В Москву привезли трех изнуренных пешим странствием и простудами молодых черкесов. Им было назначено поселение к северу от Петербурга в финской деревне. Гааз лечил их, пригрел, помогал им усваивать русские слова. Они окрепли, приободрились.
Старший, чернобровый, стройный юноша Магомет Озы Оглы был особенно сообразителен и непоседлив. Он стал помогать фельдшерам, быстро усваивал уроки Гааза, старательно и весело возился с больными. Федор Петрович привязался к нему и написал президенту комитета, прося ходатайствовать об освобождении «из арестантского состояния» трех молодых черкесов, которые никаких преступлений не совершили, доказывая, что они могут и хотят быть полезными работниками в больнице.

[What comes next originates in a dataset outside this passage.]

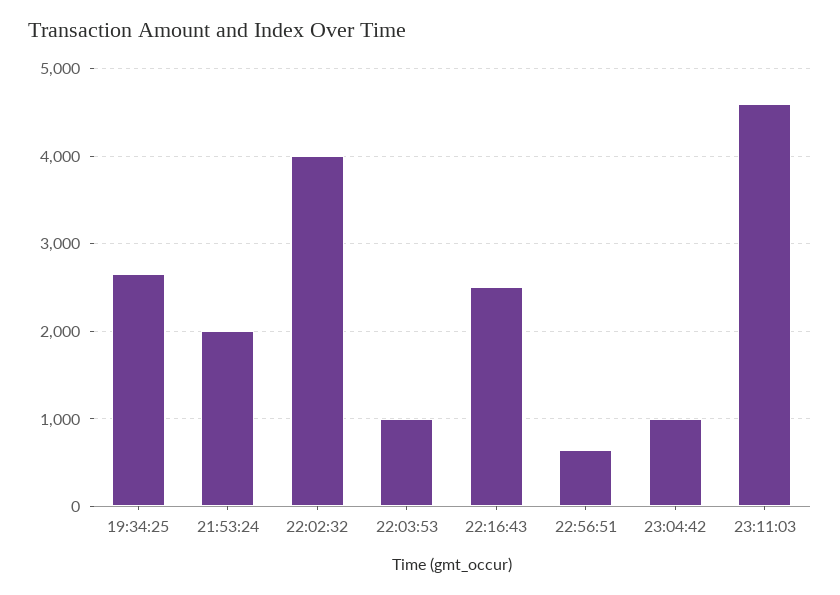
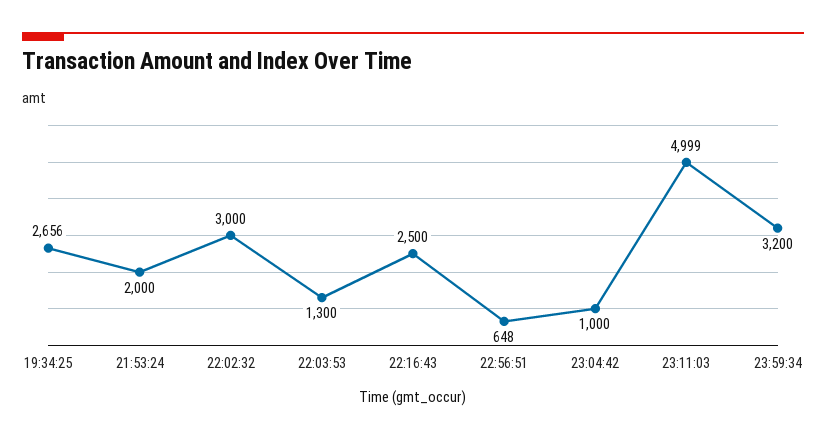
22:02:32: 4000 -> 3000
22:03:53: 1000 -> 1300
23:11:03: 4600 -> 4999
23:59:34: none -> 3200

Поселение же в далеком северном краю грозит этим южанам неизбежной гибелью.
Закревский велел передать доктору Гаазу, чтоб тот впредь не представлял ему таких записок, «предмет коих выходит из круга действий комитета». А после того, как Федор Петрович вновь пожаловался на неумолимую суровость начальника конвоя, который назло ему особенно жестоко третировал больных и старых арестантов, Закревский велел сказать, что если Гааз не прекратит свои «неуместные и возмутительные препирательства с тюремными и конвойными офицерами и с чиновниками губернских управлений, наблюдающими за состоянием тюрем и за отправкой этапов», то сам будет выслан из Москвы, поскольку упорствует, оставляя без внимания все прежние распоряжения тюремного комитета, запрещающие ему мешать исполнению службы в тюрьмах и инвалидных командах.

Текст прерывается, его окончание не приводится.